Image comparison data
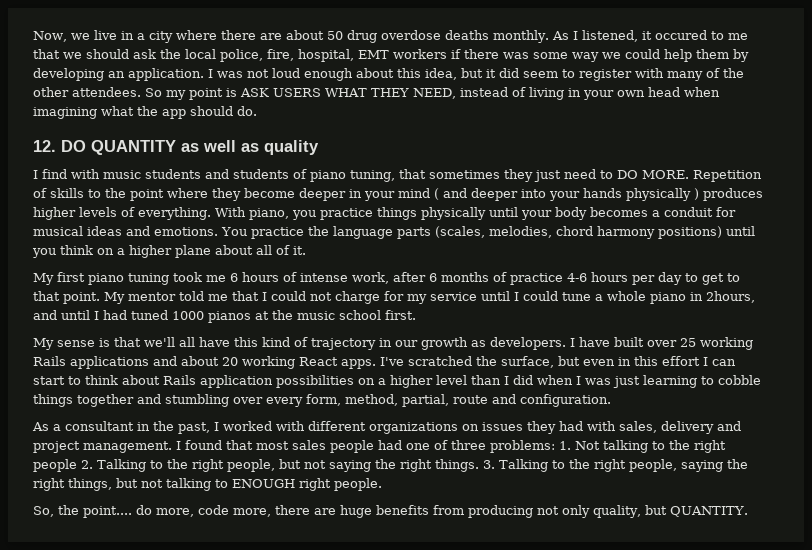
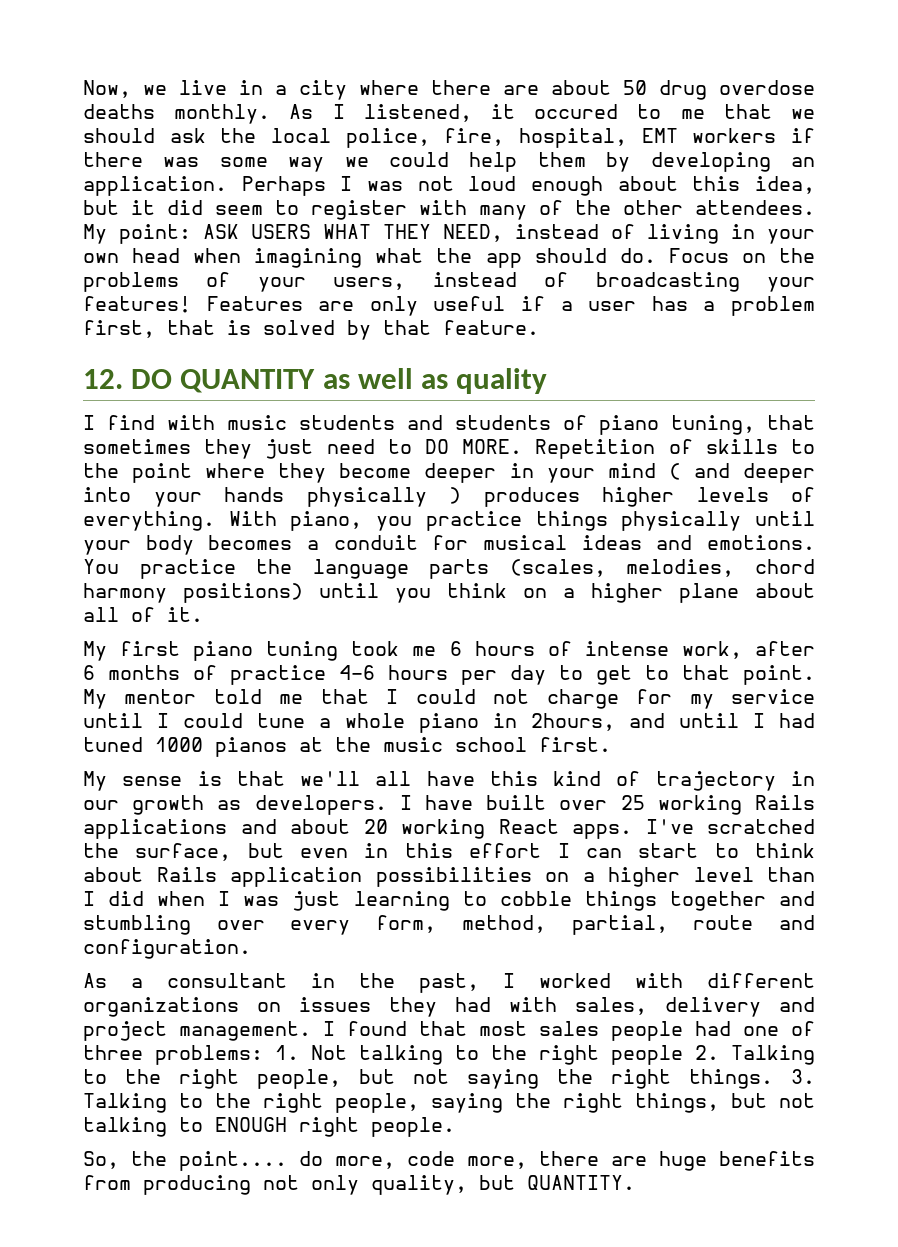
(204, 74) none -> [241,176,326,196] Perhaps
[145,88,237,100] So my point is -> [83,224,191,244] My point:
(257, 111) none -> [668,248,815,263] [83,272,816,292] [83,296,816,316] [83,320,539,340] Focus on the problems of your users, instead of broadcasting your features! Features are only useful if a user has a problem first, that is solved by that feature.

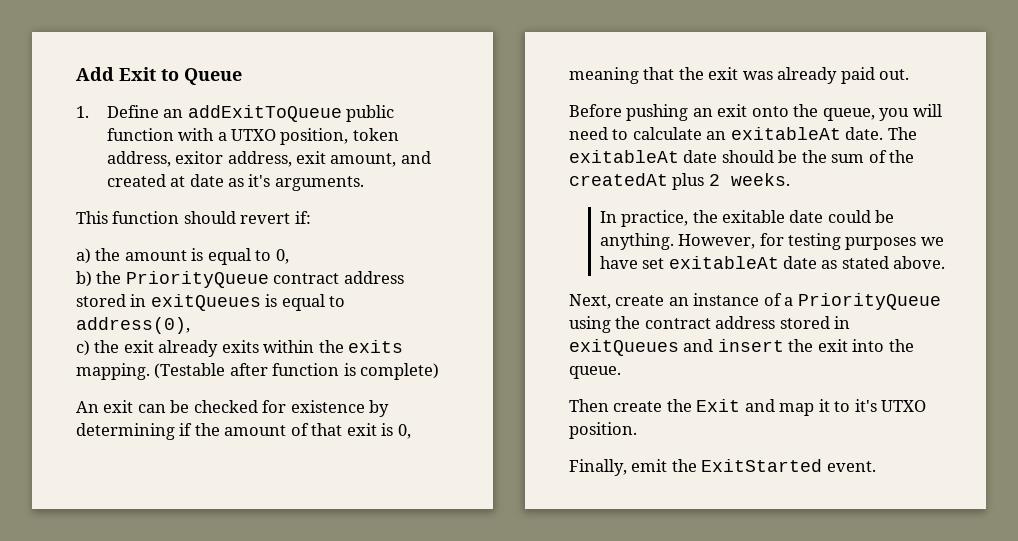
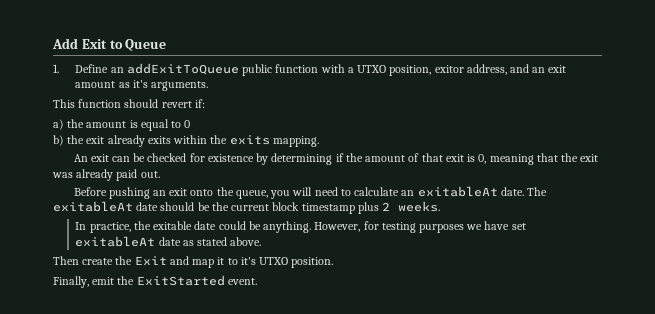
[352,128,399,141] [106,151,431,167] [106,174,224,187] token address, exitor address, exit amount, and created at date -> [434,64,567,75] [75,81,116,88] exitor address, and an exit amount
[275,249,289,264] 0, -> [184,120,191,128] 0
[125,271,404,288] [76,294,346,311] [76,317,190,334] [76,340,120,356] PriorityQueue contract address stored in exitQueues is equal to address(0), // c) the -> (85, 139) none
[154,363,440,380] (Testable after function is complete) -> (319, 141) none
[831,150,915,163] [569,173,668,186] sum of the createdAt -> [231,202,355,214] current block timestamp
[569,293,941,310] [569,316,851,333] [569,339,914,356] [569,366,621,379] // Next, create an instance of a PriorityQueue using the contract address stored in exitQueues and insert the exit into the queue. -> (262, 241) none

▸ **THE TASK**: Return every record exactly. Pictures stay out.

▸ **RESULT FOR THIS EXERCISE**:
(204, 74) none -> [241,176,326,196] Perhaps
[145,88,237,100] So my point is -> [83,224,191,244] My point:
(257, 111) none -> [668,248,815,263] [83,272,816,292] [83,296,816,316] [83,320,539,340] Focus on the problems of your users, instead of broadcasting your features! Features are only useful if a user has a problem first, that is solved by that feature.

[352,128,399,141] [106,151,431,167] [106,174,224,187] token address, exitor address, exit amount, and created at date -> [434,64,567,75] [75,81,116,88] exitor address, and an exit amount
[275,249,289,264] 0, -> [184,120,191,128] 0
[125,271,404,288] [76,294,346,311] [76,317,190,334] [76,340,120,356] PriorityQueue contract address stored in exitQueues is equal to address(0), // c) the -> (85, 139) none
[154,363,440,380] (Testable after function is complete) -> (319, 141) none
[831,150,915,163] [569,173,668,186] sum of the createdAt -> [231,202,355,214] current block timestamp
[569,293,941,310] [569,316,851,333] [569,339,914,356] [569,366,621,379] // Next, create an instance of a PriorityQueue using the contract address stored in exitQueues and insert the exit into the queue. -> (262, 241) none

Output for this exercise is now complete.